In advanced laboratories, your spectral data is often the most important peice of data to prove that you have achieved your objectives. Ideally, you want as much data as possible to confirm that you have the compound that you claim you can. Often in intro labs we will just be using one type of spectroscopy in our lab period. Here is an example of a full spectral analysis of a compound I made.

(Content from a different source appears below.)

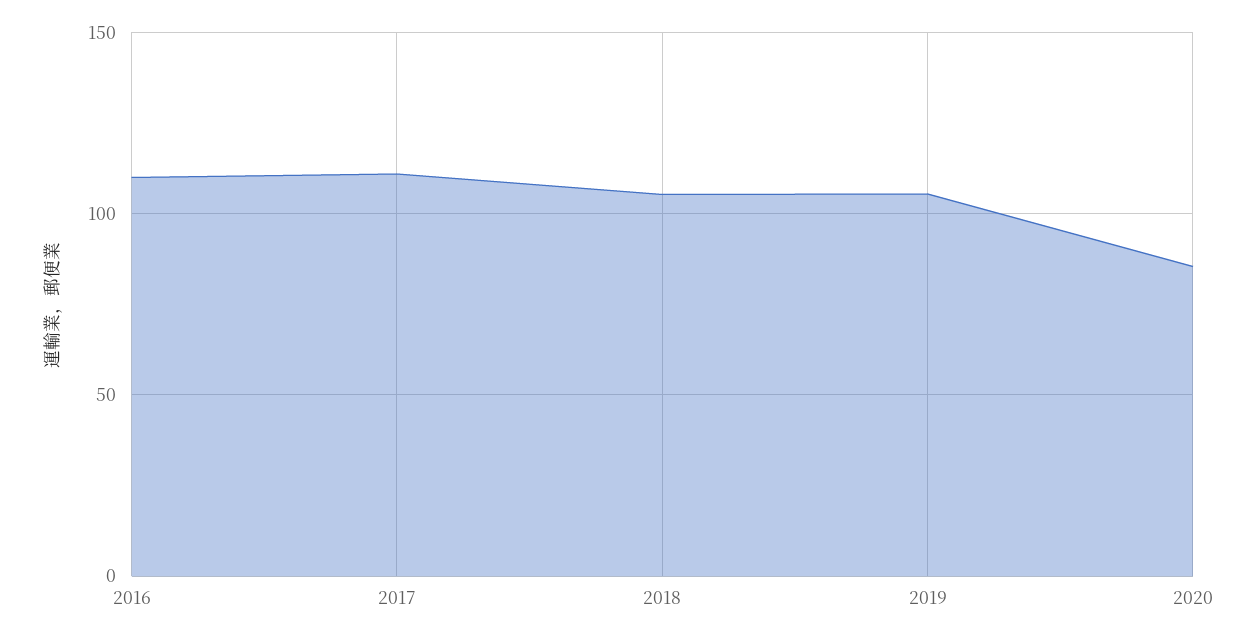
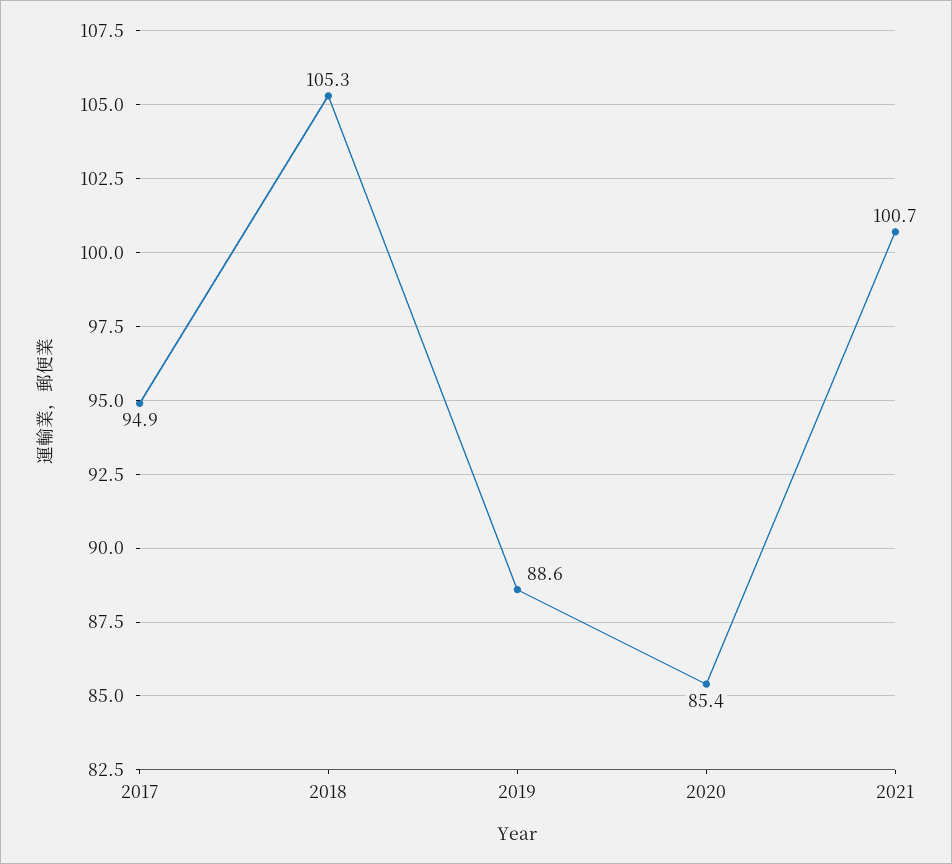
2016: 110 -> none
2017: 110 -> 94.9
2019: 105 -> 88.6
2021: none -> 100.7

It includes 3 types of NMR as well as the IR data and MS data. There is a whole section about instrumentation that isn't included here.
(S)-2-allyl-2-fluoro-3,4-dihydronapthalen-2H-one
Colorless oil
BB1041
1H NMR (400 MHz, CDCl3) δ 8.09 (d, J = 8 Hz, 1H: aromatic CH), 7.55 (m, J = 8 Hz 1H: aromatic CH), 7.38 (t, J = 8 Hz, 1H: aromatic CH) 7.29 (m, 1H: aromatic CH), 5.92 (ddt, J = 8 Hz, 10 Hz, 17 Hz, 1H: CH=CH2), 5.25 (d, J = 10 Hz, 1H: CH=CH(H)cis, 5.21 (d, J = 17 Hz, 1H: CH=CH(H)trans, 3.14 (m, 1H: diastereotopic benzylic CH2), 3.04 (m, 1H: diastereotopic benzylic CH2), 2.74 (m, 1H: diastereotopic allylic CH2), 2.61 (m, 1H: diastereotopic allylic CH2), 2.42, (m, 2H: diastereotopic cyclohexyl CH2).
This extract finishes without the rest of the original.